(Entries taken from a collection)
▼▼▼

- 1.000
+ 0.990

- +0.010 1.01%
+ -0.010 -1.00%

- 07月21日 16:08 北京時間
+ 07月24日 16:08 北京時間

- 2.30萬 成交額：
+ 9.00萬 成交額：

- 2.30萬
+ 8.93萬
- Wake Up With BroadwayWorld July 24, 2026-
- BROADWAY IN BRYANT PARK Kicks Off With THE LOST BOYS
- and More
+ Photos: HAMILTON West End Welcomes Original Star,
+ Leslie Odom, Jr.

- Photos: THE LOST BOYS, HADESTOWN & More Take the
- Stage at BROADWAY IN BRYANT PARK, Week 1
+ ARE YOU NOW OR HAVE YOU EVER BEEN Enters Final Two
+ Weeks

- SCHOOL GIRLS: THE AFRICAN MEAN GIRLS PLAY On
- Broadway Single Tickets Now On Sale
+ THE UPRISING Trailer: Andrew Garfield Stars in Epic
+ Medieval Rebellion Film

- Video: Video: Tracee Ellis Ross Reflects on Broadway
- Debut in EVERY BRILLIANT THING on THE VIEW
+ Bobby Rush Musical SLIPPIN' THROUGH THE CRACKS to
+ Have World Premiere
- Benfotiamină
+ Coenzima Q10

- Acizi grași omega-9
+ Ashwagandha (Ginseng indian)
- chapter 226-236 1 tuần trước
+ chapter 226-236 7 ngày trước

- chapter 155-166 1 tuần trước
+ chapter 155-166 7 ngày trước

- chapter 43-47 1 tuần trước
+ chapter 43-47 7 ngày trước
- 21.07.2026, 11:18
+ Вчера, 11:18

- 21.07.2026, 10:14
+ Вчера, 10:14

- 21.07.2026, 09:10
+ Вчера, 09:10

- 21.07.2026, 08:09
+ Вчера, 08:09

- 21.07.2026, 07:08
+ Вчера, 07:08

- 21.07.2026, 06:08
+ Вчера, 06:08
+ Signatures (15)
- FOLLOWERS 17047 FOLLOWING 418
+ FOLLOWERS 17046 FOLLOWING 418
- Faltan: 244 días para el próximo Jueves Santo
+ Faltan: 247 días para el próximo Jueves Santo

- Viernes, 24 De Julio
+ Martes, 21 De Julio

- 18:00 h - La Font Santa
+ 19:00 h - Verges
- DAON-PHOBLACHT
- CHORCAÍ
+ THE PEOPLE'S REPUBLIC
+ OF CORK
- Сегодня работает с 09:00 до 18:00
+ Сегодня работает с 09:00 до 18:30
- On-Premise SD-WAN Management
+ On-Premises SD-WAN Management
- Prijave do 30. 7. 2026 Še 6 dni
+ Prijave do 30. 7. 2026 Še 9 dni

▲▲▲

• WHAT IS NEEDED: Nothing in the data should be left out when you retype it exactly.

• WRITTEN ANSWER:
- 1.000
+ 0.990

- +0.010 1.01%
+ -0.010 -1.00%

- 07月21日 16:08 北京時間
+ 07月24日 16:08 北京時間

- 2.30萬 成交額：
+ 9.00萬 成交額：

- 2.30萬
+ 8.93萬
- Wake Up With BroadwayWorld July 24, 2026-
- BROADWAY IN BRYANT PARK Kicks Off With THE LOST BOYS
- and More
+ Photos: HAMILTON West End Welcomes Original Star,
+ Leslie Odom, Jr.

- Photos: THE LOST BOYS, HADESTOWN & More Take the
- Stage at BROADWAY IN BRYANT PARK, Week 1
+ ARE YOU NOW OR HAVE YOU EVER BEEN Enters Final Two
+ Weeks

- SCHOOL GIRLS: THE AFRICAN MEAN GIRLS PLAY On
- Broadway Single Tickets Now On Sale
+ THE UPRISING Trailer: Andrew Garfield Stars in Epic
+ Medieval Rebellion Film

- Video: Video: Tracee Ellis Ross Reflects on Broadway
- Debut in EVERY BRILLIANT THING on THE VIEW
+ Bobby Rush Musical SLIPPIN' THROUGH THE CRACKS to
+ Have World Premiere
- Benfotiamină
+ Coenzima Q10

- Acizi grași omega-9
+ Ashwagandha (Ginseng indian)
- chapter 226-236 1 tuần trước
+ chapter 226-236 7 ngày trước

- chapter 155-166 1 tuần trước
+ chapter 155-166 7 ngày trước

- chapter 43-47 1 tuần trước
+ chapter 43-47 7 ngày trước
- 21.07.2026, 11:18
+ Вчера, 11:18

- 21.07.2026, 10:14
+ Вчера, 10:14

- 21.07.2026, 09:10
+ Вчера, 09:10

- 21.07.2026, 08:09
+ Вчера, 08:09

- 21.07.2026, 07:08
+ Вчера, 07:08

- 21.07.2026, 06:08
+ Вчера, 06:08
+ Signatures (15)
- FOLLOWERS 17047 FOLLOWING 418
+ FOLLOWERS 17046 FOLLOWING 418
- Faltan: 244 días para el próximo Jueves Santo
+ Faltan: 247 días para el próximo Jueves Santo

- Viernes, 24 De Julio
+ Martes, 21 De Julio

- 18:00 h - La Font Santa
+ 19:00 h - Verges
- DAON-PHOBLACHT
- CHORCAÍ
+ THE PEOPLE'S REPUBLIC
+ OF CORK
- Сегодня работает с 09:00 до 18:00
+ Сегодня работает с 09:00 до 18:30
- On-Premise SD-WAN Management
+ On-Premises SD-WAN Management
- Prijave do 30. 7. 2026 Še 6 dni
+ Prijave do 30. 7. 2026 Še 9 dni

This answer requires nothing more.